La gaufre de Bruxelles : légère et aérienne
La gaufre de Bruxelles adopte une forme rectangulaire bien régulière. Ses crêtes sont fines et ses grandes alvéoles sont pensées pour accueillir les garnitures. Sa pâte est liquide, ce qui lui donne, après cuisson, une texture légère, croustillante et très aérée. Traditionnellement, les moules comptent 20 alvéoles (4 x 5), même si les formats actuels peuvent varier. Moins sucrée à la base, la gaufre de Bruxelles sert souvent de support gourmand : fruits frais, chocolat fondu, chantilly ou glace viennent compléter sa douceur.

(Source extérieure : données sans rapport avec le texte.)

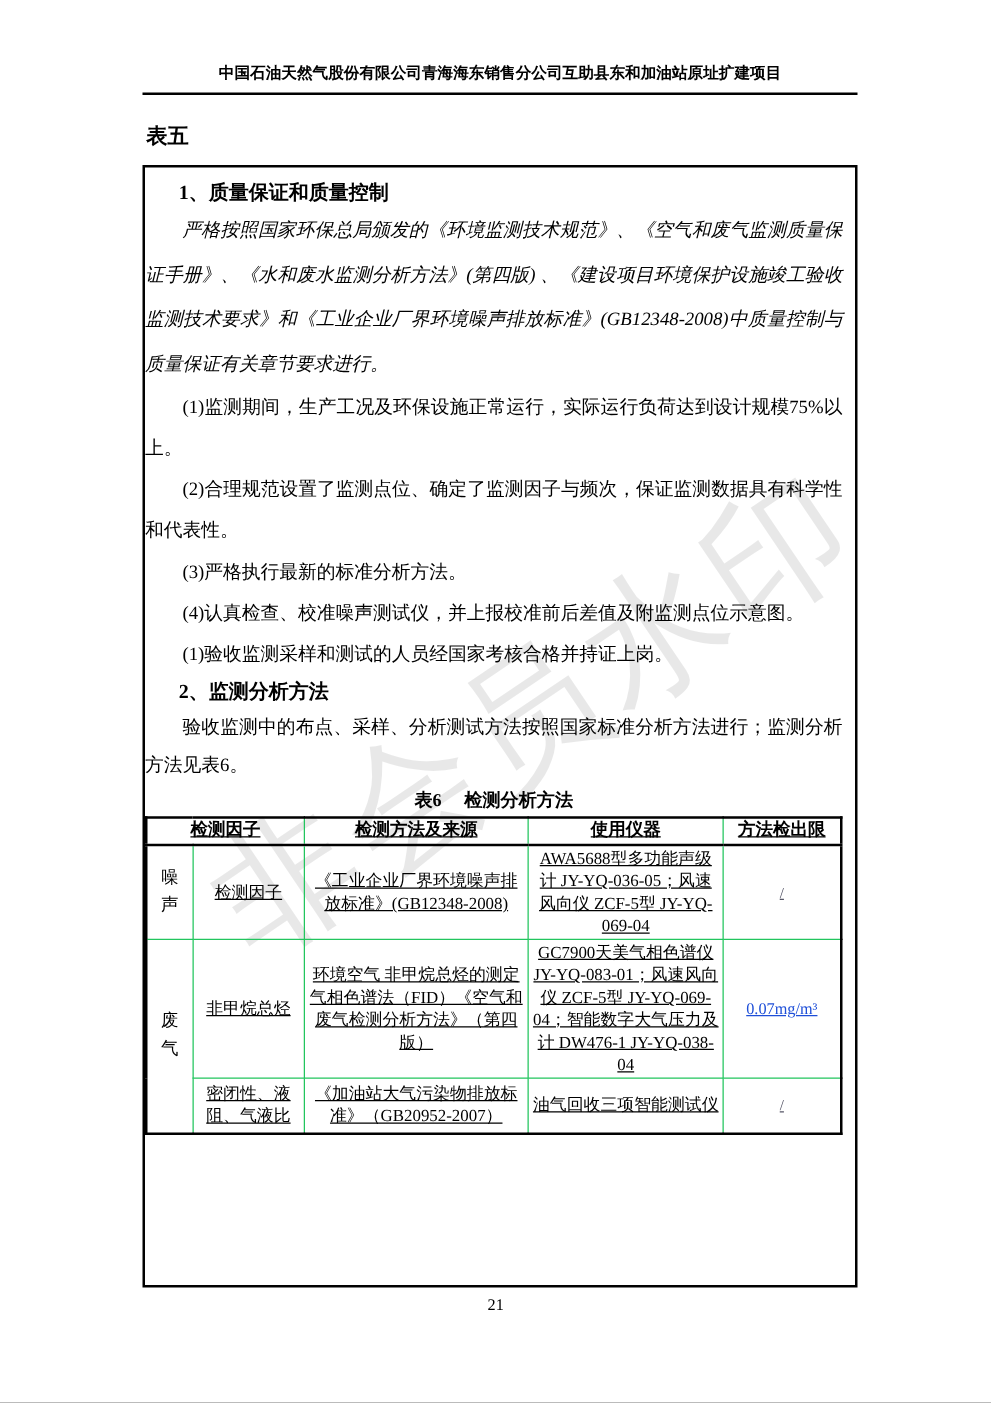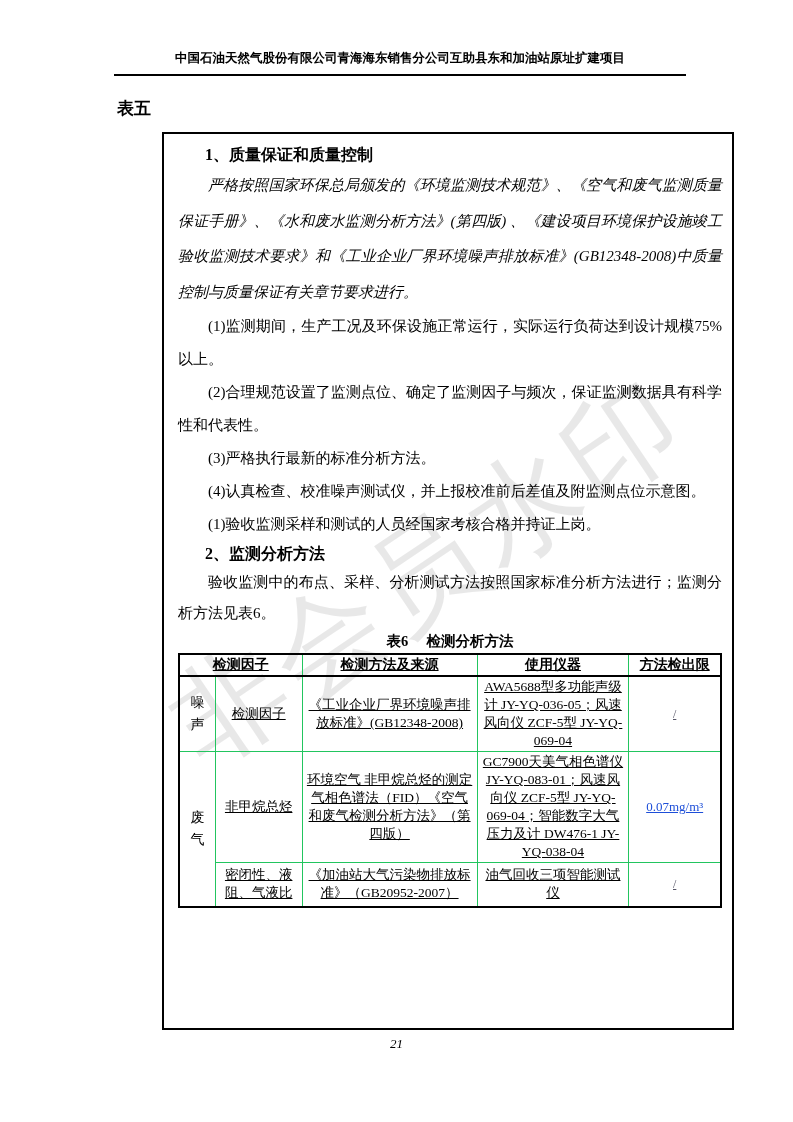"1、质量保证和质量控制" .content-box { margin-left: 48px -> none; padding: 6px 10px 0 14px -> 6px 10px 0 0 }
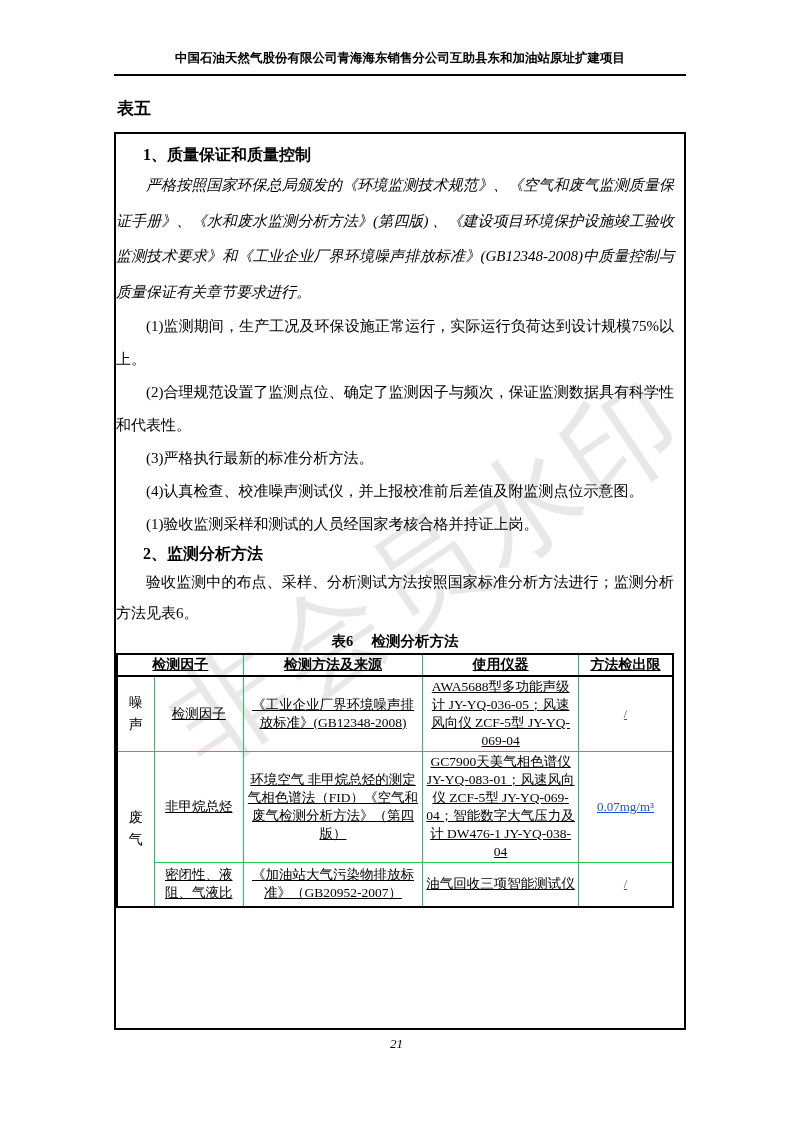"21" .page-number { font-style: italic -> none }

À la dégustation : deux expériences bien distinctes
La différence se confirme dès la première bouchée. La gaufre de Bruxelles est fine, croquante et légère, idéale lorsqu’elle est garnie. La gaufre de Liège est plus riche, plus sucrée et plus fondante, avec un extérieur croustillant grâce à la caramélisation du sucre. Traditionnellement, la gaufre de Liège se déguste nature, sans ajout, tandis que la gaufre de Bruxelles se savoure accompagnée, transformée en véritable dessert.